*** Excerpted records ***
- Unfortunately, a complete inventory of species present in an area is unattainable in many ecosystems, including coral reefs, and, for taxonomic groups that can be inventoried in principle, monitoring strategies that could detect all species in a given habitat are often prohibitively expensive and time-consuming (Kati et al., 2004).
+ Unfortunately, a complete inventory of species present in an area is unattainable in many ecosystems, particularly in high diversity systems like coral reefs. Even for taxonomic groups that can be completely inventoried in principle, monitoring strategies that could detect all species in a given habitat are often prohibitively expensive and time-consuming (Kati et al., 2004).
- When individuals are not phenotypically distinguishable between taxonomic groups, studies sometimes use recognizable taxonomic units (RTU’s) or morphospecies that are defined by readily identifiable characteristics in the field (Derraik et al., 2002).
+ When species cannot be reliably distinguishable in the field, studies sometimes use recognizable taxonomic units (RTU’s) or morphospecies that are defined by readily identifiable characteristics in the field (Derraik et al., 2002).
***
*** Excerpted records ***
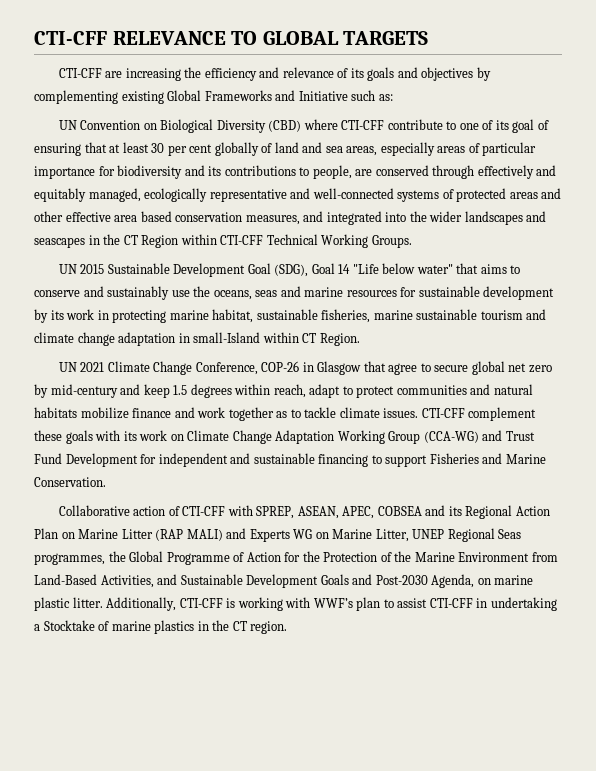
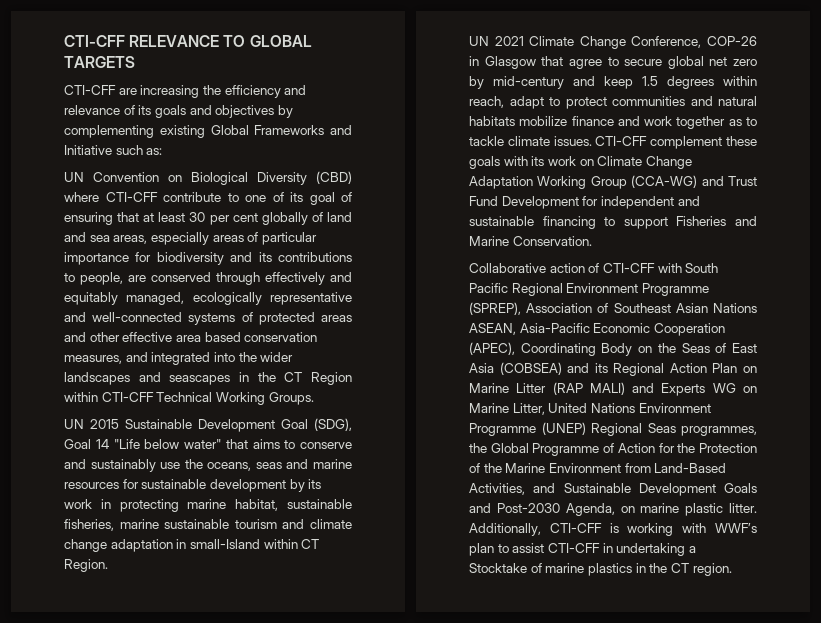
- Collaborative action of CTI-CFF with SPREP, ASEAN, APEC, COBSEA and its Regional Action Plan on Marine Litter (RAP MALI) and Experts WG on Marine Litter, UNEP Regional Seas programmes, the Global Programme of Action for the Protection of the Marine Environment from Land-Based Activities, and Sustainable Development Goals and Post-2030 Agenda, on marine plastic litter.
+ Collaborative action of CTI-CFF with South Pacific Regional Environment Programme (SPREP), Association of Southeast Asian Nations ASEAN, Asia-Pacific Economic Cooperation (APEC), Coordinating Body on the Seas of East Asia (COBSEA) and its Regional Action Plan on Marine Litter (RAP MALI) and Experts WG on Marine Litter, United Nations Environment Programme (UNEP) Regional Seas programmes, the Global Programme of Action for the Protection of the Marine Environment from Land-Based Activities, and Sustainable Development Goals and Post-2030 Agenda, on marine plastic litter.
***
I'd like the lines above from the one with "many ecosystems, particularly" up to and including the one with "When species cannot" copied exactly, with no other lines.

+ Unfortunately, a complete inventory of species present in an area is unattainable in many ecosystems, particularly in high diversity systems like coral reefs. Even for taxonomic groups that can be completely inventoried in principle, monitoring strategies that could detect all species in a given habitat are often prohibitively expensive and time-consuming (Kati et al., 2004).
- When individuals are not phenotypically distinguishable between taxonomic groups, studies sometimes use recognizable taxonomic units (RTU’s) or morphospecies that are defined by readily identifiable characteristics in the field (Derraik et al., 2002).
+ When species cannot be reliably distinguishable in the field, studies sometimes use recognizable taxonomic units (RTU’s) or morphospecies that are defined by readily identifiable characteristics in the field (Derraik et al., 2002).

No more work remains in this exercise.